Adoption (today vs planned)

Model Status What adopters do
Reference repo (today) Current Clone this repo (or copy framework tree), configure .env, add secrets, run locally or via included workflows
pip package Planned pip install self-healing-cicd + self-heal run without vendoring source
GitHub Action Planned uses: org/self-healing-cicd@v1 + OPENAI_API_KEY only

For a thesis or demo, the reference-repo model is enough. For product adoption, the target is install-or-Action, not copying agents/ and orchestrator/ into every consumer repo.


How people use this framework

The framework supports three usage modes. Pick one based on how much automation you want.

Mode 1 — Research / thesis (local, safe)

Who: Students, evaluators, or developers exploring the pipeline.

How:

  1. Configure .env with GitHub + OpenAI credentials.
  2. Run DRY_RUN=true python main.py to see diagnosis and generated patches without changing files or running Docker.
  3. Inspect results/ and console logs for metrics and failure memory.
  4. Run pytest tests/ to verify framework behavior without external services.

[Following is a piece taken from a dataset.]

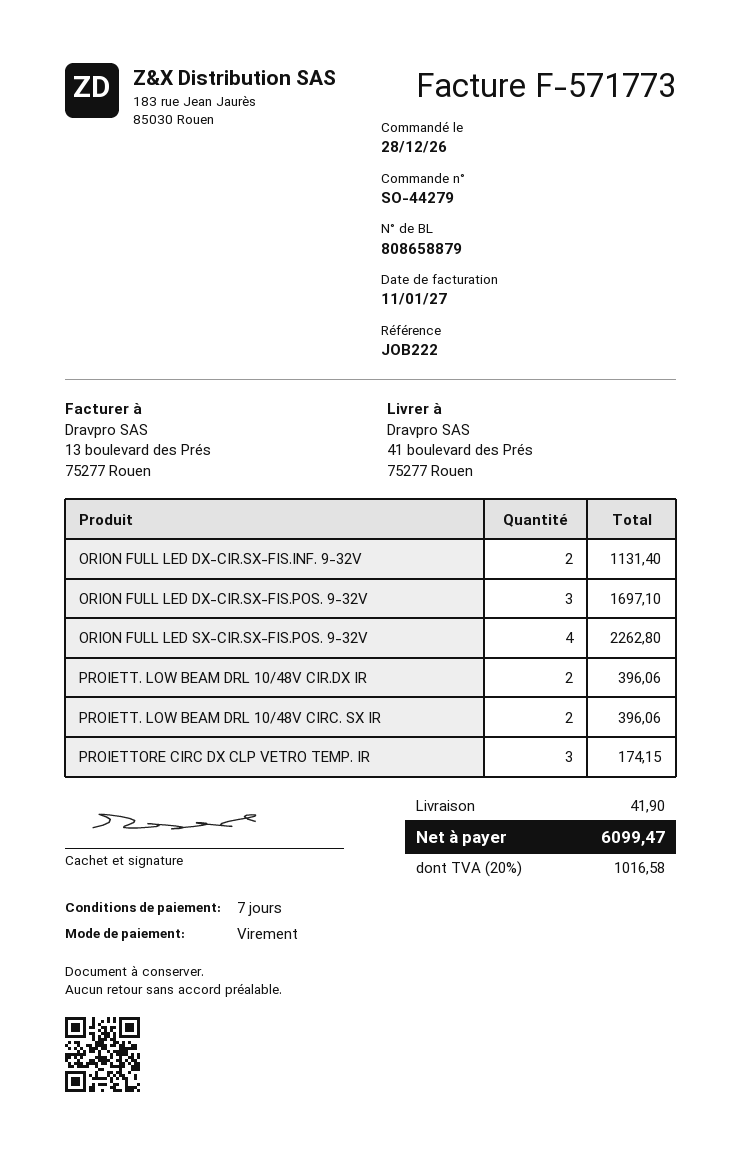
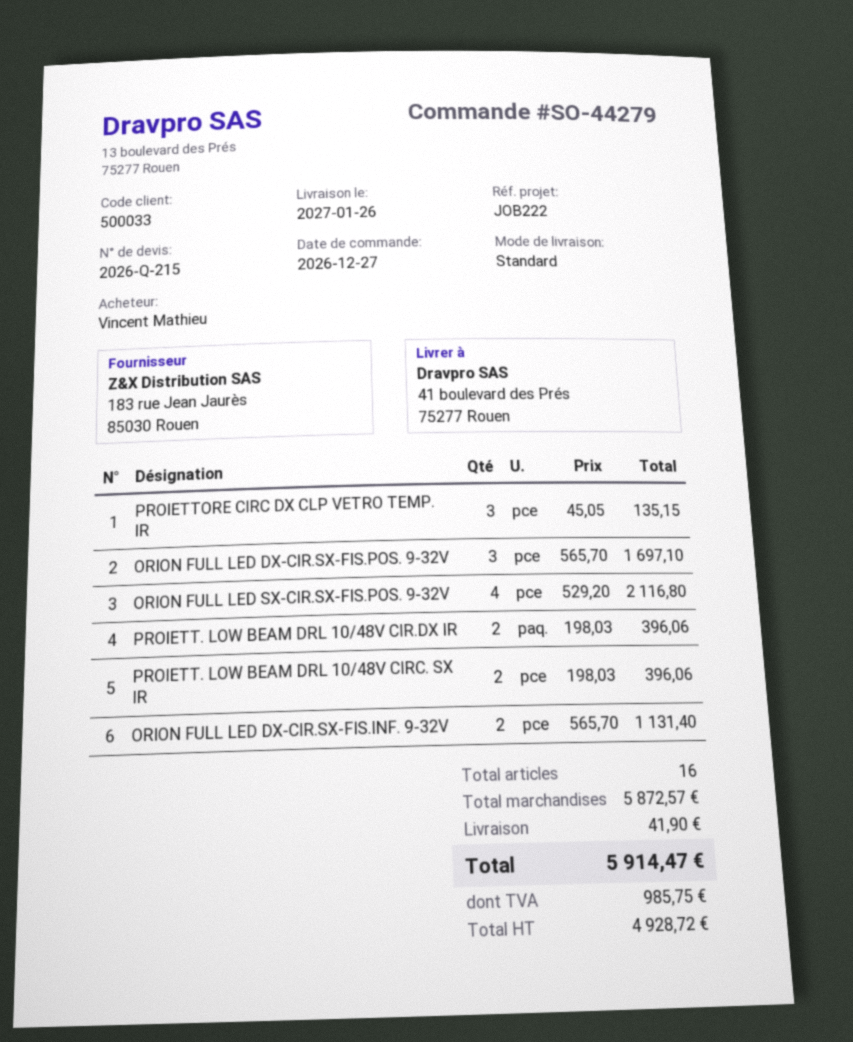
order date: 2026-12-28 -> 2026-12-27
ORION FULL LED SX-CIR.SX-FIS.POS. 9-32V: 4 for 2262.80 -> 4 for 2116.80
PROIETTORE CIRC DX CLP VETRO TEMP. IR: 3 for 174.15 -> 3 for 135.15
tax: 1016.58 -> 985.75
total: 6099.47 -> 5914.47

Outcome: Demonstrates multi-agent coordination and persistence; no risk to the repository.

Mode 2 — Semi-automatic repair (local operator)

Who: A developer reacting to a failed CI run on their machine.

How:

  1. Ensure Docker is running.
  2. Set DRY_RUN=false, GIT_ENABLED=false (or true for PR flow).
  3. Run python main.py after a GitHub Actions failure.
  4. Review patched files locally; run pytest manually if desired.
  5. Commit or discard changes yourself.

Outcome: Faster than manual debugging; human stays in the loop for merge decisions.

Mode 3 — CI-attached self-healing (hands-off)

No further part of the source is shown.